Autoverification is the process by which LIS-based rules are used to verify clinical laboratory test results without any manual intervention. It's a process that all sophisticated clinical labs need to adopt, particularly for routine chemistry and hematology tests, to decrease labor costs and test turn-around-times (TATs). A recent article in the on-line Journal of Pathology Informatics described autoverification in the chemistry core lab at the University of Iowa Hospitals (see: Autoverification in a core clinical chemistry laboratory at an academic medical center). Below is an excerpt from the results portion of the abstract:
The autoverification rate for tests performed in the core clinical chemistry laboratory has increased over the course of 13 years from 40% to the current overall rate of 99.5%. A high percentage of critical values now autoverify. The highest rates of autoverification occurred with the most frequently ordered tests such as the basic metabolic panel ..., albumin (99.8%), and alanine aminotransferase (99.7%). The lowest rates of autoverification occurred with some therapeutic drug levels...and with serum free light chains (kappa/lambda), mostly due to need for offline dilution and manual filing of results. Rules also caught very rare occurrences such as plasma albumin exceeding total protein (usually indicative of an error such as short sample or bubble that evaded detection) and marked discrepancy between total bilirubin and the spectrophotometric icteric index (usually due to interference of the bilirubin assay by immunoglobulin (Ig) M monoclonal gammopathy).... Our results suggest that a high rate of autoverification is possible with modern clinical chemistry analyzers. The ability to autoverify a high percentage of results increases productivity and allows clinical laboratory staff to focus attention on the small number of specimens and results that require manual review and investigation.

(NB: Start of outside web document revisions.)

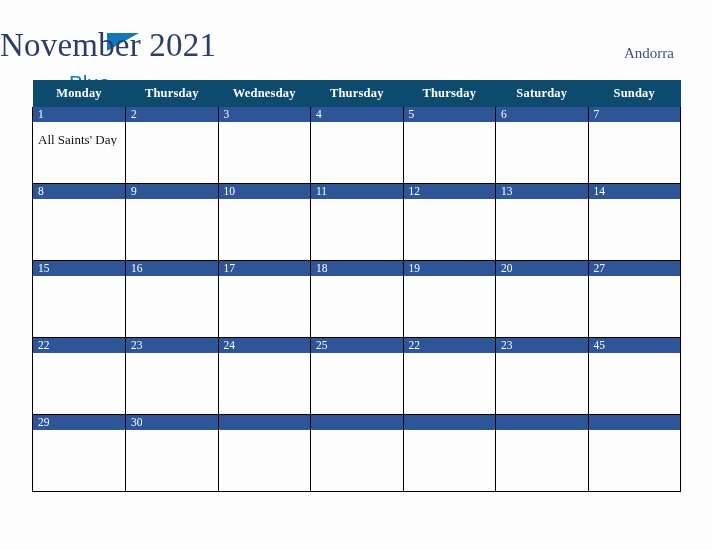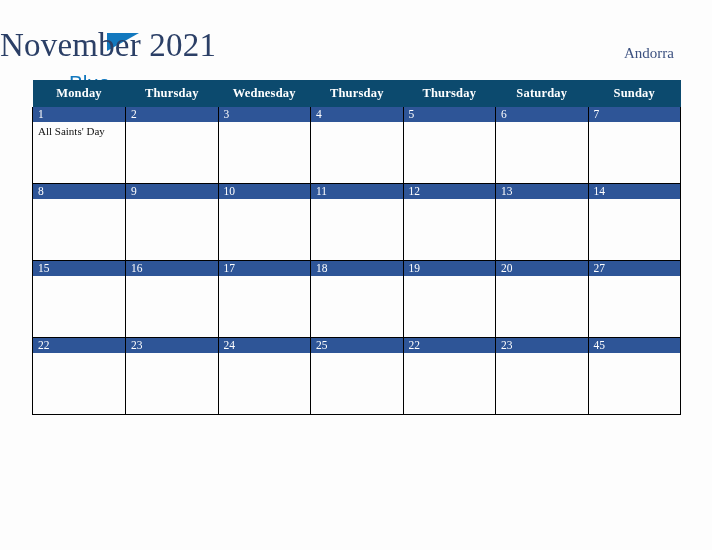--- a/index.html
+++ b/index.html
@@ -136,9 +136,9 @@
   }
 
   .events {
-    padding: 3px 4px 0 5px;
-    font-family: "Liberation Serif", serif;
-    font-size: 11px;
+    padding: 12px 4px 0 5px;
+    font-family: "Liberation Serif", serif;
+    font-size: 13px;
     color: #111111;
     line-height: 12px;
   }

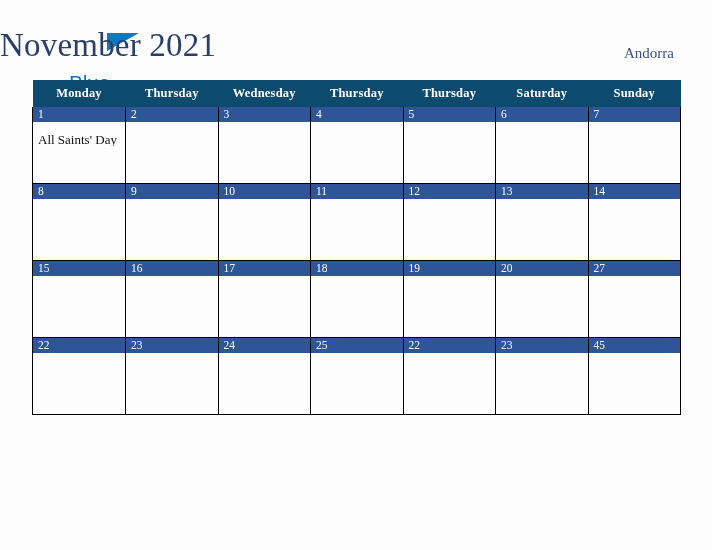--- a/index.html
+++ b/index.html
@@ -298,6 +298,36 @@
           <div class="events"></div>
         </td>
       </tr>
+      <tr>
+        <td>
+          <div class="daynum-band">29</div>
+          <div class="events"></div>
+        </td>
+        <td>
+          <div class="daynum-band">30</div>
+          <div class="events"></div>
+        </td>
+        <td>
+          <div class="daynum-band"></div>
+          <div class="events"></div>
+        </td>
+        <td>
+          <div class="daynum-band"></div>
+          <div class="events"></div>
+        </td>
+        <td>
+          <div class="daynum-band"></div>
+          <div class="events"></div>
+        </td>
+        <td>
+          <div class="daynum-band"></div>
+          <div class="events"></div>
+        </td>
+        <td>
+          <div class="daynum-band"></div>
+          <div class="events"></div>
+        </td>
+      </tr>
     </tbody>
 </table>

Delving back in my memory of a few decades ago, I recall some degree of anxiety involving the CAP inspection of our labs in relation to our use of autoverification rules. There was a requirement at that time that a medical technologist must "manually" verify each batch of test results prior to release to ensure that they were "reasonable" or some equivalent word. One of the technologists in our hematology lab had a burning interest in autoverification and had succeeded in that goal such that most of the routine hematology tests were being autoverified.
The autoverification rules for hematology tests must accommodate to a large number of patients with very high or low white blood cell and platelet counts. This was accomplished by taking into account the "delta" between the current day's value for a patient and that of a previous day. Patients with high WBC counts today probably had high counts yesterday. I seem to recall that the lab was achieving autoverification rates for hematology routine tests in the range of about 70-80%. We worried that our use of autoverification rules might get us into trouble during an inspection. We decided that we had adopted a modern approach to workflow and would just explain this to our inspector if need be.